--- Records supplied ---

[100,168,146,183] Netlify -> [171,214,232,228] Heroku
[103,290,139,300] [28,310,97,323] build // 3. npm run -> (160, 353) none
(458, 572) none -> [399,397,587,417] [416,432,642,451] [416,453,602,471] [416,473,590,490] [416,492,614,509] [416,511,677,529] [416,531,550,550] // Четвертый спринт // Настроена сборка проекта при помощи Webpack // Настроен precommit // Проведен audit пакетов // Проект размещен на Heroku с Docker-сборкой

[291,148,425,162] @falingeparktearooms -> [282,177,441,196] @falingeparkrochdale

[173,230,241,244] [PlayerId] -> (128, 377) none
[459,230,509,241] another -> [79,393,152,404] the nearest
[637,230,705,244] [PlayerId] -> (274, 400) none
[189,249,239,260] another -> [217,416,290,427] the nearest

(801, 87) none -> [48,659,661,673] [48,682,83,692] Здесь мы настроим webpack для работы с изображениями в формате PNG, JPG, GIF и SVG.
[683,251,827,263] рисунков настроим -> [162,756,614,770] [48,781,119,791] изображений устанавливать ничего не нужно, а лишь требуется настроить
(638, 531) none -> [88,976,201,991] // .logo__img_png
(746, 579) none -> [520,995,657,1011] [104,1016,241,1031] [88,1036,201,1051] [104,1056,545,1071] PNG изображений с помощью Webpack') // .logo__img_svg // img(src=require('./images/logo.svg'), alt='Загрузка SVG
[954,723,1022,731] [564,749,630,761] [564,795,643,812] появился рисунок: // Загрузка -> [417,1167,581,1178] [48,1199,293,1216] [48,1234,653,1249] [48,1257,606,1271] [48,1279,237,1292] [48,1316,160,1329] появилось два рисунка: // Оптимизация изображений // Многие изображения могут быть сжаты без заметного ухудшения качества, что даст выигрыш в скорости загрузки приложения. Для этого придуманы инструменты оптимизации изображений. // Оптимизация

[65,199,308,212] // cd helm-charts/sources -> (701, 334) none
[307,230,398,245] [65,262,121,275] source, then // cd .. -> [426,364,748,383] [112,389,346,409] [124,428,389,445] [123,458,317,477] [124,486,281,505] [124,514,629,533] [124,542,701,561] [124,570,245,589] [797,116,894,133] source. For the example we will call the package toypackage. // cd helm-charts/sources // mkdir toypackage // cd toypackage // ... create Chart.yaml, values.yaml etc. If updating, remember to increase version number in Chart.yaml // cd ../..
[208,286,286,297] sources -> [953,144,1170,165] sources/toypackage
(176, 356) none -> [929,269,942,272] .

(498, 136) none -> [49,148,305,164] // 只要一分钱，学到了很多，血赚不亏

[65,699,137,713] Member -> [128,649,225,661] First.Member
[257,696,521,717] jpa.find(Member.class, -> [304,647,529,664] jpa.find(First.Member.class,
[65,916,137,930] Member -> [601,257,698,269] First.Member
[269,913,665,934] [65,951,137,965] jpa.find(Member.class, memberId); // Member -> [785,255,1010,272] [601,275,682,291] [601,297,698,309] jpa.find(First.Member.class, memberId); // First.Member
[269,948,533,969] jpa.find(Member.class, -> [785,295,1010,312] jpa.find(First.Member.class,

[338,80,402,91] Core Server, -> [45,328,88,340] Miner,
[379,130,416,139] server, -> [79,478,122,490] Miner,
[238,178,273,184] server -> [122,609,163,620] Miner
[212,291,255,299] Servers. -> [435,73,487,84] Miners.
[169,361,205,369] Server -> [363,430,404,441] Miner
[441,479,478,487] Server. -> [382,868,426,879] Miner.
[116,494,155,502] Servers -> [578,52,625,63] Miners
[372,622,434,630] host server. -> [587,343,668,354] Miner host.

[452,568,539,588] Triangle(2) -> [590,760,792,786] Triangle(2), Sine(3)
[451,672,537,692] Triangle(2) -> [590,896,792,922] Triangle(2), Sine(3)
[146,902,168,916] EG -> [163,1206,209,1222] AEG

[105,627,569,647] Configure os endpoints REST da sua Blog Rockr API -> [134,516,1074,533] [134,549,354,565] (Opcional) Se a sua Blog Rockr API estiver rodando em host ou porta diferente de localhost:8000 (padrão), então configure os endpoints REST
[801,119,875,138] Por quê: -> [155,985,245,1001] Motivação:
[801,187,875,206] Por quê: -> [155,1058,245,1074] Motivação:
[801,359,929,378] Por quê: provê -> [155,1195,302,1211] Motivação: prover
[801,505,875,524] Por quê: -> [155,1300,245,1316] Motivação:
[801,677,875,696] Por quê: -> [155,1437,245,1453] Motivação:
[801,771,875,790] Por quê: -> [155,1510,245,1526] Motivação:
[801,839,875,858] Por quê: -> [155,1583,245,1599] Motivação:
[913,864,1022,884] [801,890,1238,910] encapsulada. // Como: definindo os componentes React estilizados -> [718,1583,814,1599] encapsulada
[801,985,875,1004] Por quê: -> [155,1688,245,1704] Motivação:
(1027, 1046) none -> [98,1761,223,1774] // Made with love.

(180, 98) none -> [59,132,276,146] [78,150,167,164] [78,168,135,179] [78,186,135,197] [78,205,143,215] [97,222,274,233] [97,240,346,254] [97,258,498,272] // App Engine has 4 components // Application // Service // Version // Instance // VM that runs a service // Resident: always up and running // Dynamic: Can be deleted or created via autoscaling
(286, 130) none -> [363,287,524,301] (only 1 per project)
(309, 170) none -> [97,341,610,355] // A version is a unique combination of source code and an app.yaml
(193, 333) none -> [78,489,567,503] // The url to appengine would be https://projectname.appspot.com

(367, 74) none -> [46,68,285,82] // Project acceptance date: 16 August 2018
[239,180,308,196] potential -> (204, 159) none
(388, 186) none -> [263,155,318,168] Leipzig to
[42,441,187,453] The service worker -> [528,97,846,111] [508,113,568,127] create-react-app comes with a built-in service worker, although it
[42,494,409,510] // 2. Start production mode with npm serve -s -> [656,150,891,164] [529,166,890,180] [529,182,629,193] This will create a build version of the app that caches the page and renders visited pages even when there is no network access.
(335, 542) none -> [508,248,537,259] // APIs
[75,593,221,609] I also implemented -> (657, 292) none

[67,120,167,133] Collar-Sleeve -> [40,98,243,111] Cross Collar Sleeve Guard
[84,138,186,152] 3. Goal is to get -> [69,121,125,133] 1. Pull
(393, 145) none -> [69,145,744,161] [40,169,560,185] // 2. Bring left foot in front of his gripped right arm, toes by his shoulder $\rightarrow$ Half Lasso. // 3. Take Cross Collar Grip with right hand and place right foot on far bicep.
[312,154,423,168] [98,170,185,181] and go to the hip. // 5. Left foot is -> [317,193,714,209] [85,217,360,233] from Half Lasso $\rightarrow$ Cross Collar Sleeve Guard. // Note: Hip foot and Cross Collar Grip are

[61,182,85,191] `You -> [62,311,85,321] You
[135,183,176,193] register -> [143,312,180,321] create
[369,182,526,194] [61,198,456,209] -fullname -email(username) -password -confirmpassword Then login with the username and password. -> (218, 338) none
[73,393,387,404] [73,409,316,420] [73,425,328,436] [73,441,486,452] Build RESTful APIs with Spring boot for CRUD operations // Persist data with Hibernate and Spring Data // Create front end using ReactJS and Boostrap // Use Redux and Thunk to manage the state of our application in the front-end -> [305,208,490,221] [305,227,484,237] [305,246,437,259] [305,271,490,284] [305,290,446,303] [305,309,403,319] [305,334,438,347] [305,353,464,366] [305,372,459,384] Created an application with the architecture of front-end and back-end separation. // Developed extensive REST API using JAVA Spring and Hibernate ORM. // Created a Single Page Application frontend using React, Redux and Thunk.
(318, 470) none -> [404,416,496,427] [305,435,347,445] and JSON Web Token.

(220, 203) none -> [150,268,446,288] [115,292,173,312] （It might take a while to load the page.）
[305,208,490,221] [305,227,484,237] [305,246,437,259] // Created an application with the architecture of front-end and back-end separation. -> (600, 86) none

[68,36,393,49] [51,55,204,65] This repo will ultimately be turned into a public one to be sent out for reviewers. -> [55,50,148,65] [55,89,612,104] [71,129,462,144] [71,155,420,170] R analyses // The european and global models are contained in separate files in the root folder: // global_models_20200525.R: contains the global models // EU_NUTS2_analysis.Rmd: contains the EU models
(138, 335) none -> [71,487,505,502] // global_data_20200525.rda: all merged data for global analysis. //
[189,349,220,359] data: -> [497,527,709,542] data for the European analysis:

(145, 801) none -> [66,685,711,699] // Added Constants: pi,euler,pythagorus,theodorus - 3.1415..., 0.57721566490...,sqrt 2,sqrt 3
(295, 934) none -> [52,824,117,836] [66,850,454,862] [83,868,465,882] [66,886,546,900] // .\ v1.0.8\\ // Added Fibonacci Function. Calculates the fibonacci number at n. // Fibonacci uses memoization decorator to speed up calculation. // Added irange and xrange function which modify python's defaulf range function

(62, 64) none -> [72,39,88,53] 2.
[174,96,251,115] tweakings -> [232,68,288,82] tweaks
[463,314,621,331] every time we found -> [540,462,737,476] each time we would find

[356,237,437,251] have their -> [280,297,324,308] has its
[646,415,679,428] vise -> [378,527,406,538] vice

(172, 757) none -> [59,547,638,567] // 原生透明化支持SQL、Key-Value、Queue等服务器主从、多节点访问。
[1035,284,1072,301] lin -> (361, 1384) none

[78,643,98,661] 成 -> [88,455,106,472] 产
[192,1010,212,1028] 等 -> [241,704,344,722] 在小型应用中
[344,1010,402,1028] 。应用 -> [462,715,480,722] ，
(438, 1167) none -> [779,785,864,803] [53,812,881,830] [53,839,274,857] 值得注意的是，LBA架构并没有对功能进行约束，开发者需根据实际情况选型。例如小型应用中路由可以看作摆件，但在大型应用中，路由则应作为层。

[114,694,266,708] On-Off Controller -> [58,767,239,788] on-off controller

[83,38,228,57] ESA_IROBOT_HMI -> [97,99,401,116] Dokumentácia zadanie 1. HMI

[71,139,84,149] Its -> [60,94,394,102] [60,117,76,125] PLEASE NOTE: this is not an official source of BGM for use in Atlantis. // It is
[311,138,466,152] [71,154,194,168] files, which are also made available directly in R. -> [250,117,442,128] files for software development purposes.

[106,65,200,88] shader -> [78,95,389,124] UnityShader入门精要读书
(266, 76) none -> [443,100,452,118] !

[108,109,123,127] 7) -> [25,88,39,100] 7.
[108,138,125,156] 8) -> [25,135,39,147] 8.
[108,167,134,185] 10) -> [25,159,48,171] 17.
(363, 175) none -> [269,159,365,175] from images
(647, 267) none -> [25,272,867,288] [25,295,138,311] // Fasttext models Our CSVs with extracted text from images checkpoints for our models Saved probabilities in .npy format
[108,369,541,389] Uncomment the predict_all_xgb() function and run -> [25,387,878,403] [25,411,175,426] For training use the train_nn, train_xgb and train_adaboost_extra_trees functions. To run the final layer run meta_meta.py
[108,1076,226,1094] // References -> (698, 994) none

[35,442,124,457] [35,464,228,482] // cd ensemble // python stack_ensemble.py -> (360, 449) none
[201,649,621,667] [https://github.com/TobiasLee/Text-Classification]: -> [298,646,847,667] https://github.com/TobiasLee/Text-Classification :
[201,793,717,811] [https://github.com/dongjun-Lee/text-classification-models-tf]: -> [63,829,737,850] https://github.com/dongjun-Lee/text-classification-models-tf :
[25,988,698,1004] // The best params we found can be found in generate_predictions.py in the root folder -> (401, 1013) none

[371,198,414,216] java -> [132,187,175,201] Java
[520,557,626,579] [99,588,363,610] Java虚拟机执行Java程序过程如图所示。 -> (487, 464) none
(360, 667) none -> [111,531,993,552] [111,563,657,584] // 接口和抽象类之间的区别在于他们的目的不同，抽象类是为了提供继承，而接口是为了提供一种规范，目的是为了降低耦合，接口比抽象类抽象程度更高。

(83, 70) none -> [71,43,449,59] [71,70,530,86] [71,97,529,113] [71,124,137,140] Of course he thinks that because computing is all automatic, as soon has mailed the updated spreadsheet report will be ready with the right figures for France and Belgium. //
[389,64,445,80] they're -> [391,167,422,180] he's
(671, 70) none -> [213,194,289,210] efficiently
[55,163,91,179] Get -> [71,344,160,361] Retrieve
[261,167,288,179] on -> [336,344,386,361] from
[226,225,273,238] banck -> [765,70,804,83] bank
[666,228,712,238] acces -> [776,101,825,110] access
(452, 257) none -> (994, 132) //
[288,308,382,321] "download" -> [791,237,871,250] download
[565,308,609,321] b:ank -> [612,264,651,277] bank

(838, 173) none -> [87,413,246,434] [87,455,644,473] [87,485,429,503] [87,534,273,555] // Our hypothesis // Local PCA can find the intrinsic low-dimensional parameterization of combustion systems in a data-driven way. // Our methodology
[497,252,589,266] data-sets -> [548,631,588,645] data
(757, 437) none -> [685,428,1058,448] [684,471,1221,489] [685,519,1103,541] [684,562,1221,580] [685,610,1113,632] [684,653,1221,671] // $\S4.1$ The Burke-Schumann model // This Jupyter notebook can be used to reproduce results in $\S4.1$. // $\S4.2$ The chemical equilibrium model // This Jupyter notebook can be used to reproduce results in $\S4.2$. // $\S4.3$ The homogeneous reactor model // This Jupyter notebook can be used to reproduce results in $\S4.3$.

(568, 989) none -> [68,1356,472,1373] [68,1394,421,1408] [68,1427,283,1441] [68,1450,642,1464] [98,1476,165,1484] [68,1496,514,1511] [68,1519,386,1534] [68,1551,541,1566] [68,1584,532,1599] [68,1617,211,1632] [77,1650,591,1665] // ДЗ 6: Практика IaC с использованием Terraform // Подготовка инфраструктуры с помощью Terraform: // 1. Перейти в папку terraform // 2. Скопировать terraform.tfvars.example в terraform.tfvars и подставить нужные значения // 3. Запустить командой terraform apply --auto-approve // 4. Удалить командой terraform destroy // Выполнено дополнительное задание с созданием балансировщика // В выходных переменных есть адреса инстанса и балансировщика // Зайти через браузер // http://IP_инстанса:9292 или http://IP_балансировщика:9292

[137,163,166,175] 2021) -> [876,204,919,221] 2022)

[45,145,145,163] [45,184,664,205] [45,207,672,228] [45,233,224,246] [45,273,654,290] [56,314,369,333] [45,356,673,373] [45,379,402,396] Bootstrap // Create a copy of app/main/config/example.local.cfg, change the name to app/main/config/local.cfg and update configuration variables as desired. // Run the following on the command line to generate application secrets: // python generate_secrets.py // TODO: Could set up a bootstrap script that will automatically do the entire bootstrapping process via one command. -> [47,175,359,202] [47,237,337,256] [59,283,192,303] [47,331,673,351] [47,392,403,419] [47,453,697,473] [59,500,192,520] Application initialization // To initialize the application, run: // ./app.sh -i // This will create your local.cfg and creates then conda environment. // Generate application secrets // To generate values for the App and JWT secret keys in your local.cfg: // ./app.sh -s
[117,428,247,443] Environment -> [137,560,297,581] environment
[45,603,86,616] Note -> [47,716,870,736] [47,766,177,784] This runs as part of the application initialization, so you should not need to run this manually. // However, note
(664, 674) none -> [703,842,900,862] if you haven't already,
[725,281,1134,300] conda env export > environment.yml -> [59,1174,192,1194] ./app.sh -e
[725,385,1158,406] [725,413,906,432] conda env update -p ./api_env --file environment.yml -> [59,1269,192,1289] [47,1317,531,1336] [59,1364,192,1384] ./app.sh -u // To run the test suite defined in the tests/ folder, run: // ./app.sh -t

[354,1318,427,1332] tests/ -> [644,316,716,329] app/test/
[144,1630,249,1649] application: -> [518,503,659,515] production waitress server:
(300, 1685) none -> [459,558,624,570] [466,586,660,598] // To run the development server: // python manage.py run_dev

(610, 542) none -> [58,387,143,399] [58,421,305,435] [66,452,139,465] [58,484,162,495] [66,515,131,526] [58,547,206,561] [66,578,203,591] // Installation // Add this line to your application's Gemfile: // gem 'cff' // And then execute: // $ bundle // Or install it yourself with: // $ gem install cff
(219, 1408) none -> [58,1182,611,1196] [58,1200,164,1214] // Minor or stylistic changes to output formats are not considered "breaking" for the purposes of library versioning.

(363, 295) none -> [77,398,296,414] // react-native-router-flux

---

_Task goal:_ Lines from the top of the data above through the line with "[103,290,139,300] [28,310,97,323] build", both ends included: copy them exactly, nothing more.

_Solution for this exercise:_
[100,168,146,183] Netlify -> [171,214,232,228] Heroku
[103,290,139,300] [28,310,97,323] build // 3. npm run -> (160, 353) none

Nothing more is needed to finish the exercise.